Ephedra: called haoma and soma in Old Iranian and Old Indic languages. A genus of leafless, many-branched, joint-twigged small shrubs growing in the mountains (as soma was supposed to grow). Certainly used as a soma plant. About 1-2 feet tall, yellow-green; female plants bear round fruit on the ends of their stems. In winter, ephedras look much like harmel. Ephedra plants contain ephedrine in their woody stems; the amount varies according to species, time of harvest, amount of rainfall in the season; Chinese medical texts say it is not intoxicating. It is prepared by pounding the stem bark in a mortar. Note: the twigs of ephedra found by Aurel Stein in the pockets of Gobi corpses (in 1931) is not actually ephedra, but Equisetum; one Alison Bailey Kennedy examined the specimens at Kew gardens (in 1984) and identified their species.

Hawm al majus: lit. 'haoma of the magi' a plant mentioned in Islamic materia medica. By its name, it would be a soma plant, ie one of several plants used by magi to brew soma. From Biruni's entry in the Kitab al-Saydana: "In Sogdian <it is called> xwm and in Syriac 'rz'd mywsy and in Persian aftab parast and hwythwr.
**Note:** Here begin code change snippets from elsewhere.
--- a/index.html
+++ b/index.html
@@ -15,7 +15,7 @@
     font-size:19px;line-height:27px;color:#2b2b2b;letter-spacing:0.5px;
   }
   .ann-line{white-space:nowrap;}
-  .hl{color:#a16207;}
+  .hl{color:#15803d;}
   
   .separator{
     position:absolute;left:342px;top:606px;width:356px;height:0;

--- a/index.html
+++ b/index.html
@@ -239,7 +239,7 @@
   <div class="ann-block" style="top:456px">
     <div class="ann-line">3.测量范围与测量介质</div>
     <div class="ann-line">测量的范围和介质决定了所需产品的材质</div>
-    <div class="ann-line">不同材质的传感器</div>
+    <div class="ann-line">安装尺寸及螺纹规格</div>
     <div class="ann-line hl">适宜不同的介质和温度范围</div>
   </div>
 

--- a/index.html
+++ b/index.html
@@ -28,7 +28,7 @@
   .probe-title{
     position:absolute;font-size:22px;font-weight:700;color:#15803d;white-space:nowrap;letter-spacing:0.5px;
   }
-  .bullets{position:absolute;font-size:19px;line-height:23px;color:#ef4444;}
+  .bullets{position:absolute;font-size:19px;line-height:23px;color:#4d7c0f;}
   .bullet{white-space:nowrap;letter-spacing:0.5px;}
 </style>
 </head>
The magi claim that it is a tree without branches that grows where no one can reach it, in Azarbaijan. <There> snakes would eat the young of two birds, and an angel came with a twig of hawm and threw it in their nest and the snakes stopped their attack and their mouths were closed and the twig hung in that tree and it remains there yet."
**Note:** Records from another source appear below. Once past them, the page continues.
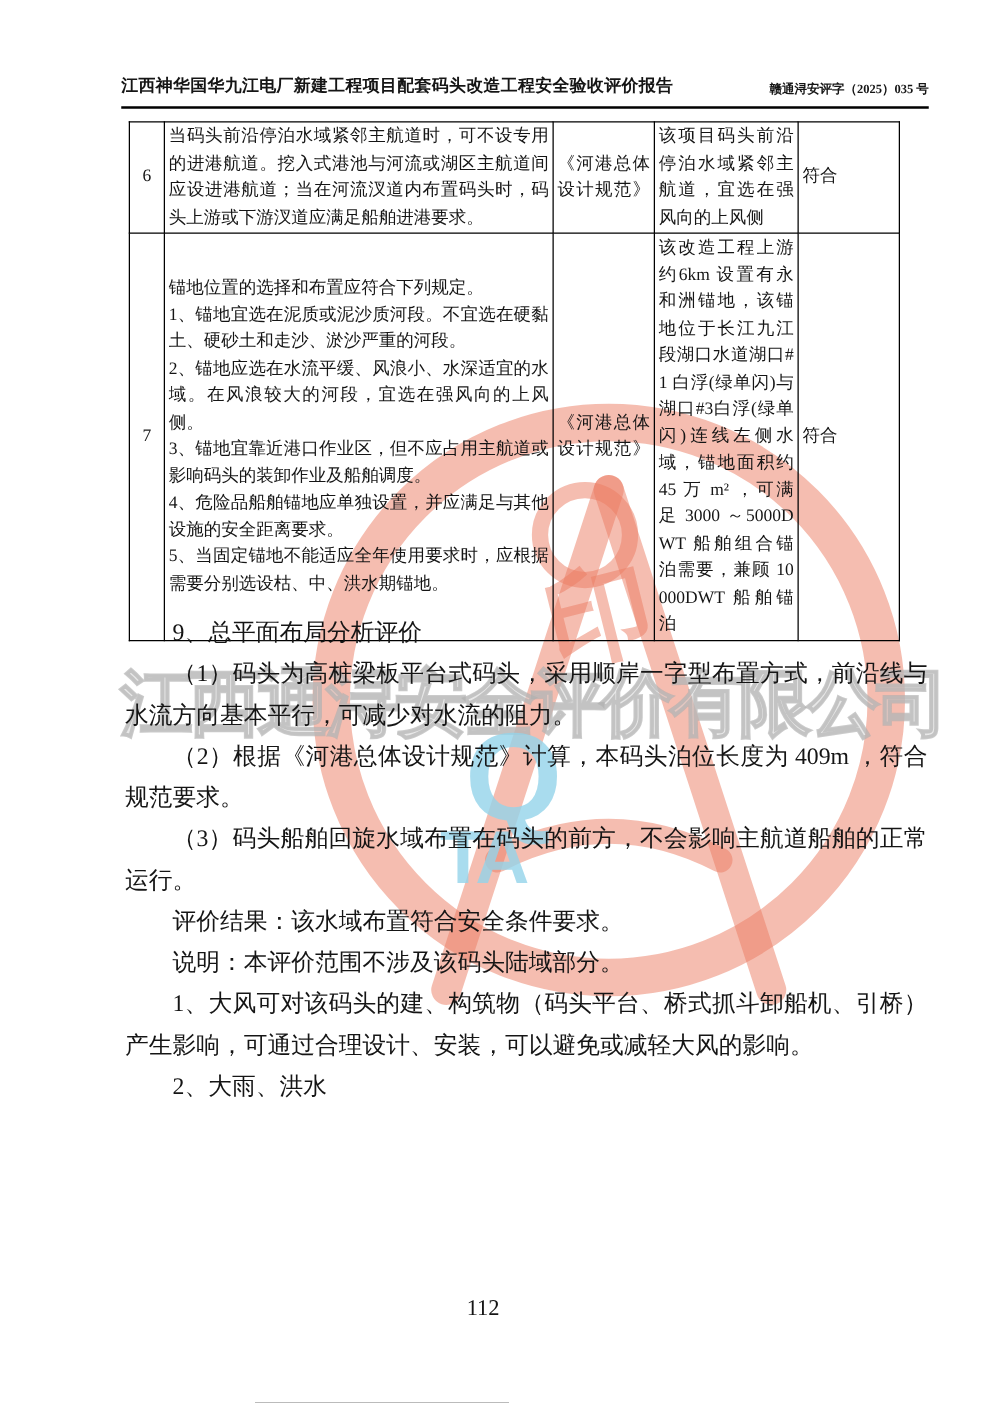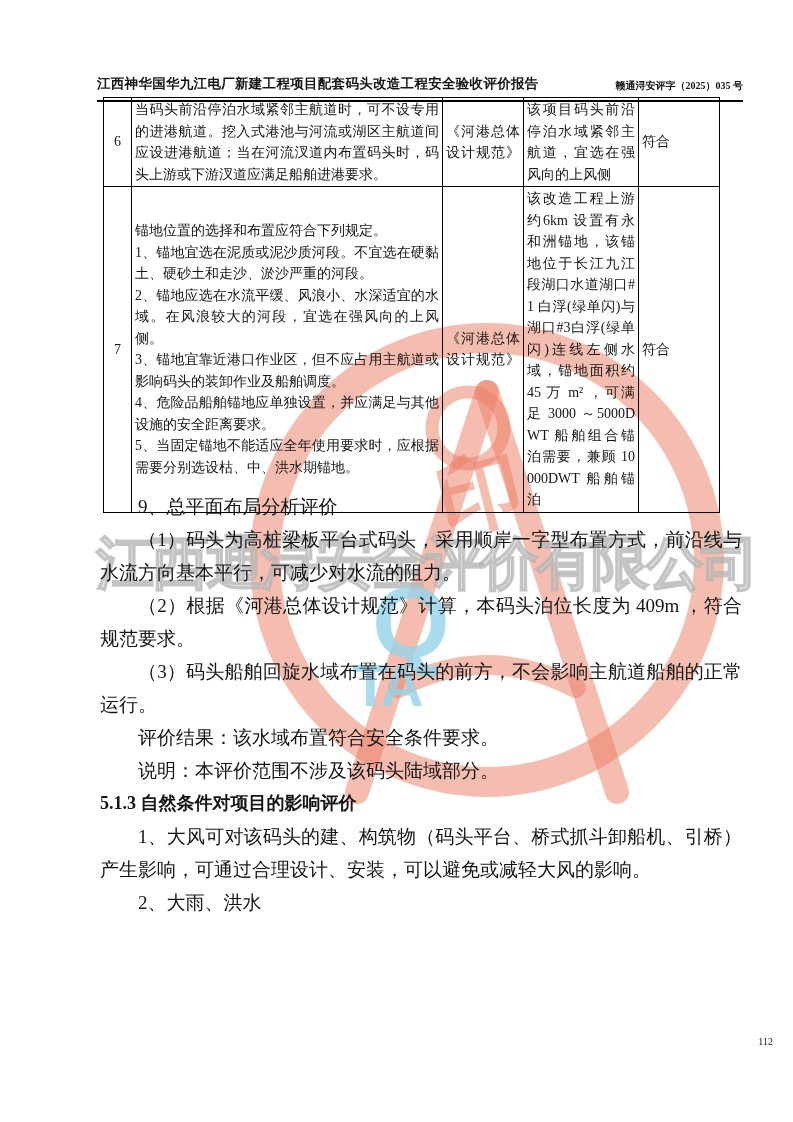--- a/index.html
+++ b/index.html
@@ -40,7 +40,7 @@
   
   .content{position:absolute;inset:0;z-index:2;}
   .hdr{
-    position:absolute;left:97px;top:75px;width:646px;
+    position:absolute;left:97px;top:60px;width:646px;
     display:flex;justify-content:space-between;align-items:flex-end;
     border-bottom:2px solid #000;padding-bottom:7px;
     font-weight:bold;

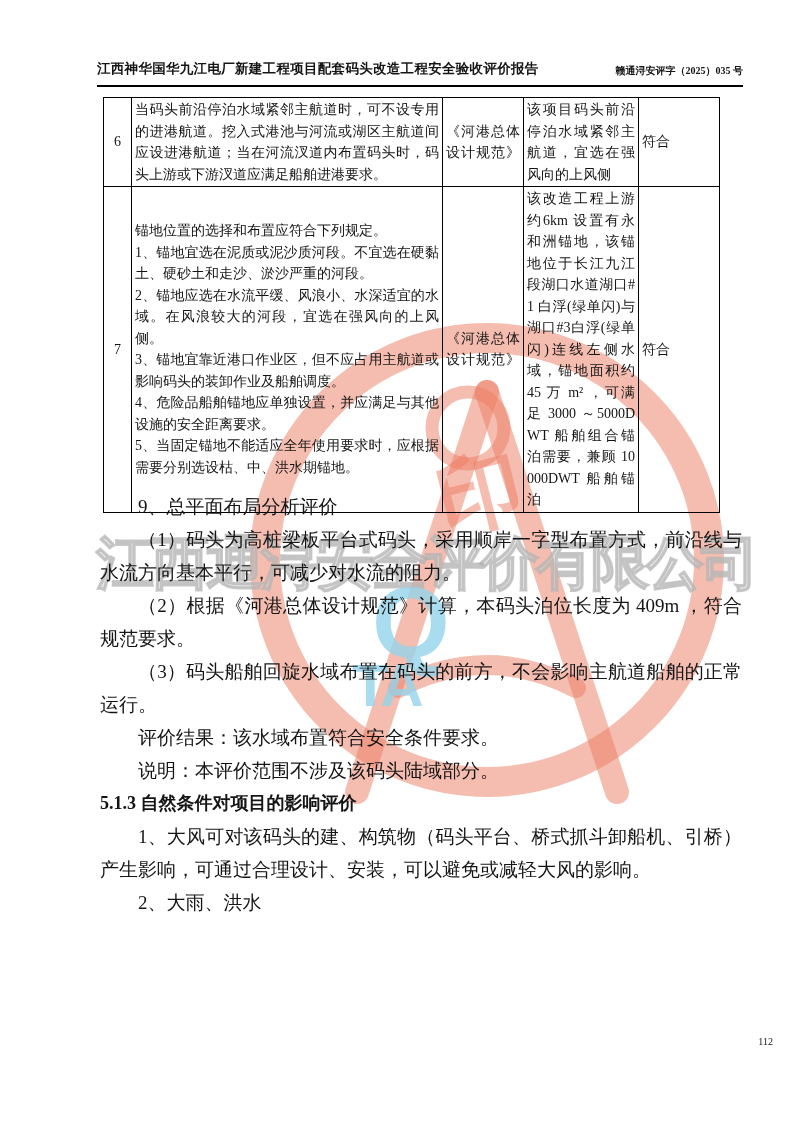--- a/index.html
+++ b/index.html
@@ -143,7 +143,6 @@
       <p class="para">（3）码头船舶回旋水域布置在码头的前方，不会影响主航道船舶的正常运行。</p>
       <p class="para">评价结果：该水域布置符合安全条件要求。</p>
       <p class="para">说明：本评价范围不涉及该码头陆域部分。</p>
-      <p class="h513">5.1.3 自然条件对项目的影响评价</p>
       <p class="para">1、大风可对该码头的建、构筑物（码头平台、桥式抓斗卸船机、引桥）产生影响，可通过合理设计、安装，可以避免或减轻大风的影响。</p>
       <p class="para">2、大雨、洪水</p>
     </div>

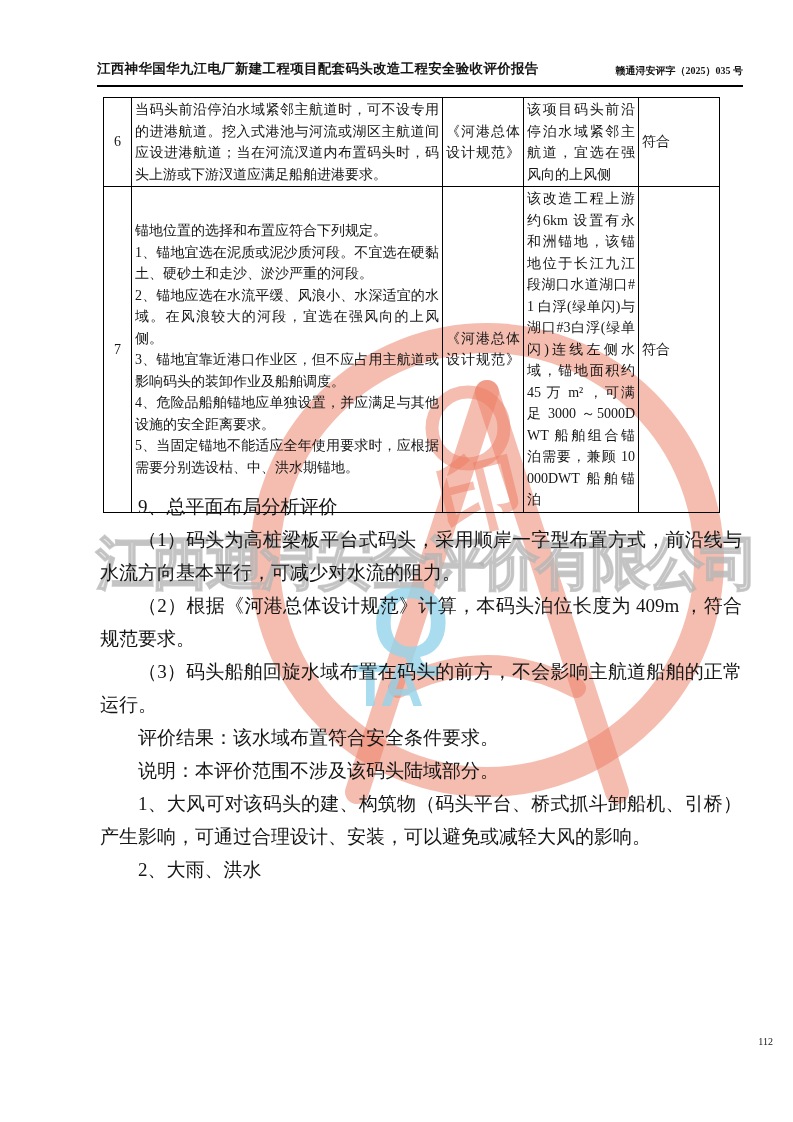--- a/index.html
+++ b/index.html
@@ -74,7 +74,7 @@
   .h513{font-weight:bold;text-indent:0;font-size:18px;margin:0;line-height:33px;}
   .pageno{
     position:absolute;left:0;top:1036px;width:773px;
-    text-align:right;font-size:10px;
+    text-align:center;font-size:18px;
   }
 </style>
 </head>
Banisteriopsis caapi: yage, caapi, ayahuasca, natema, xuma, jauma, etc . . . a drug consumed by fifty-some tribes in South America. Yage is not consumed alone, but usually in combination with other plants; these plants usually contain another alkaloid, N,N,dimenthyltryptamine, which is said to intensify the effects of the plant.

Accounts of yage use:

"The 'visions' are frequently called 'dreams,' and rightly so, for these do not constitute true hallucinations, but vivid imagery contemplated with closed eyes. Usually, the 'dreaming' individual lies still--so much that among the Jivaro, for instance, the special individual huts where the person who has taken yage goes are called 'sonaderos' 'dreaming places.; There are exceptions to the immobility of the 'dreamer,' however. The effect of yage is that of making oneiric activity possible while awake, so that the person may choose to move or engage in specific actions and still contemplate his visions. The typical instance is that of the shaman, who may sing of his visions while still in contact with a reality other than that of wakeful consciousness.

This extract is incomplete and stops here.